This Project Pythia Cookbook accesses, analyzes, and visualizes real-time and archived surface meteorological observations from a worldwide network of (mostly) airport locations, originally encoded in METAR format.

Motivation

While a number of Pythia cookbooks have focused on raster-based datasets (e.g., NWP and reanalysis output in NetCDF and Zarr), there is a need for similar examples which use direct observational data at actual physical locations. These inherently tabular datasets are well-suited for not only Python tools such as Pandas but also those that provide database-like query-based services (e.g. DuckDB).

Structure

We will work with a cloud-served, continually-updating archive of METAR observations that are in GeoParquet format. We will use DuckDB to query them, create a simple method to visualize world-wide surface weather observations at a given hour, perform a variety of time-series analyses, and statically and/or interactively visualize our results with Matplotlib, Geopandas and Lonboard.

Section 1 (Introduction)

We will describe the file format of the METAR archive (Parquet) and give an overview of DuckDB, which we will use to perform SQL-like queries on the archive.

Section 2 ( Examples )

  1. Create a synoptic station model plot from METAR observations at a current or user-specified hour.
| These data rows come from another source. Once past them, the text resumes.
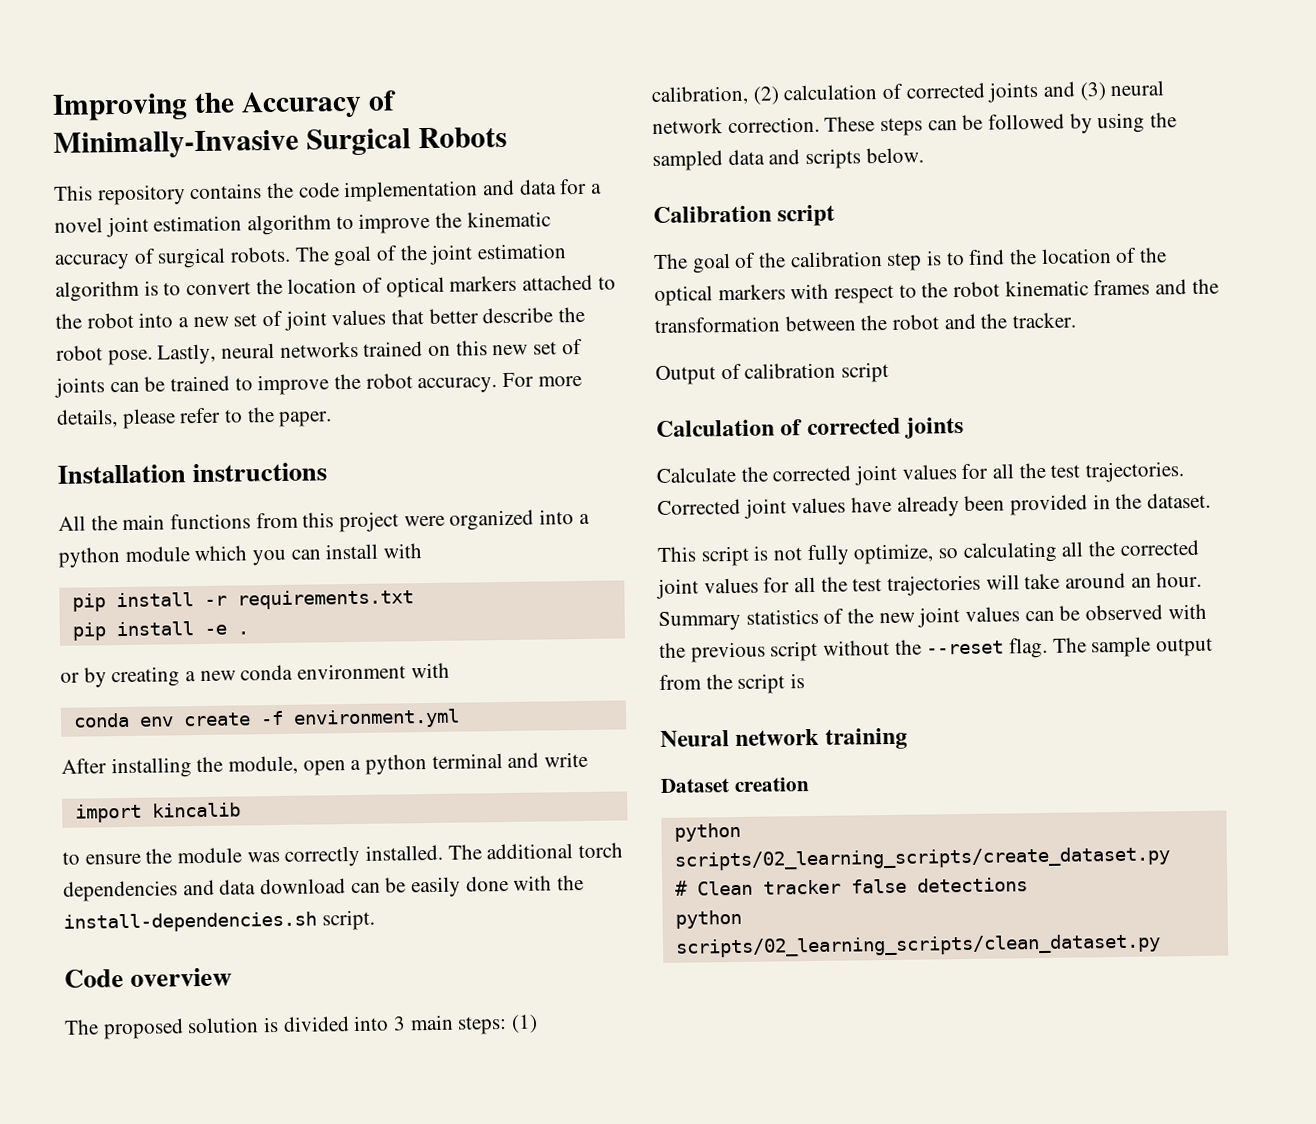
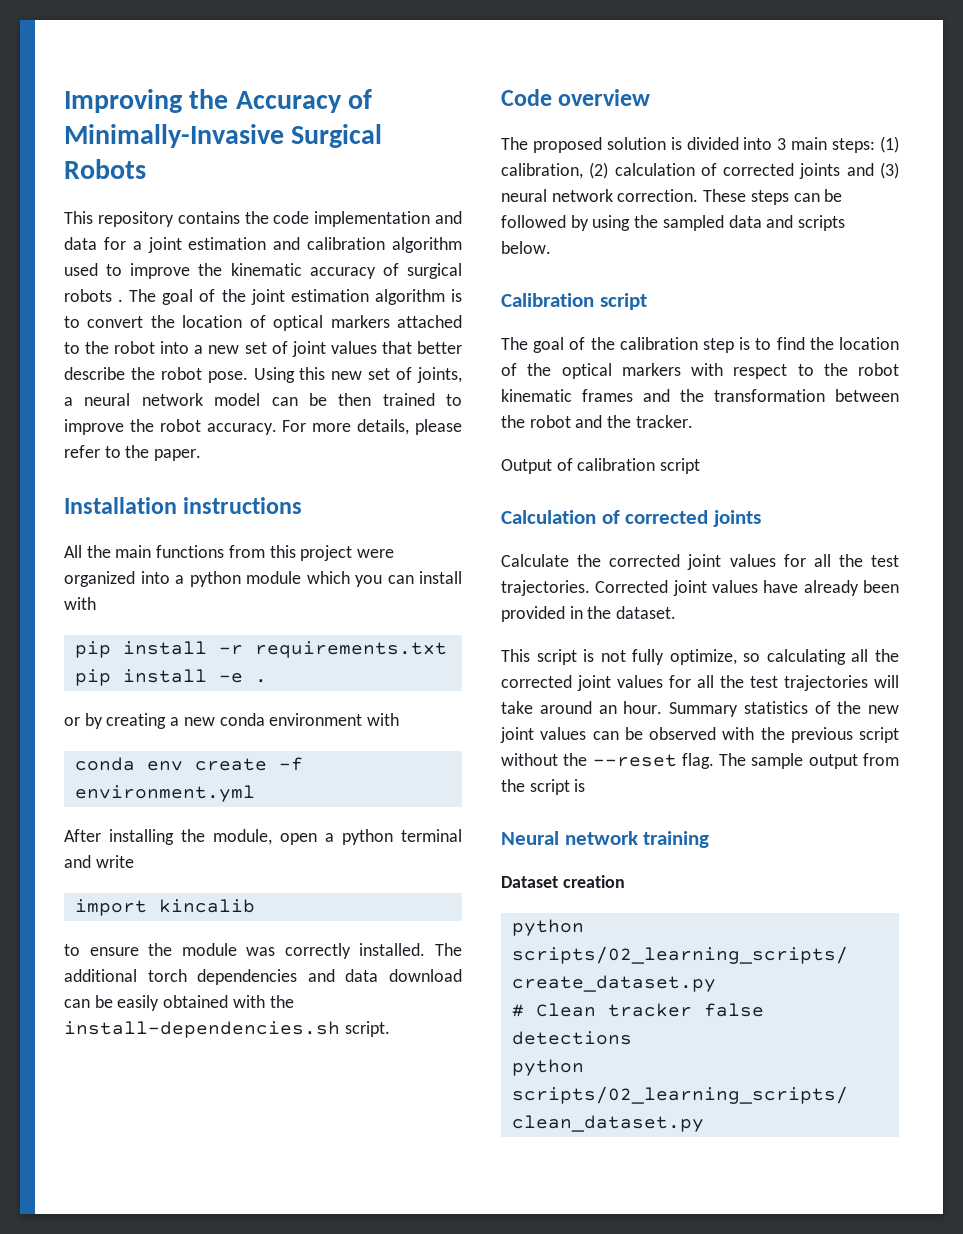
- This repository contains the code implementation and data for a novel joint estimation algorithm to improve the kinematic accuracy of surgical robots.
+ This repository contains the code implementation and data for a joint estimation and calibration algorithm used to improve the kinematic accuracy of surgical robots .
- Lastly, neural networks trained on this new set of joints can be trained to improve the robot accuracy.
+ Using this new set of joints, a neural network model can be then trained to improve the robot accuracy.
- The additional torch dependencies and data download can be easily done with the install-dependencies.sh script.
+ The additional torch dependencies and data download can be easily obtained with the install-dependencies.sh script.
  2. Perform an interactive visualization of METAR data using GeoPandas.

  3. Perform an interactive visualization of METAR data using Lonboard.

  4. Time-series analysis

  5. Compare METAR observations to gridded reanalyses

  6. Demonstrate an AI agent that translates METAR observations into plain-language text.

Running the Notebooks

You can either run the notebooks in the Cookbook using Binder or on your local machine.

Running on Binder

The simplest way to interact with a Jupyter Notebook is through Binder, which enables “one click” execution in the cloud. Simply navigate your mouse to the top right corner of the book chapter you are viewing and click on the rocket ship icon (see screenshots here), and a text box will appear. Type or paste the Pythia Binder link (https://binder.projectpythia.org) and click “Launch”. After a few moments you should be presented with a notebook that you can interact with. You’ll be able to execute code and even change the example programs. At first the code cells have no output, until you execute them by pressing Shift+Enter. Complete details on how to interact with a live Jupyter notebook are described in the Pythia Foundations chapter Getting Started with Jupyter.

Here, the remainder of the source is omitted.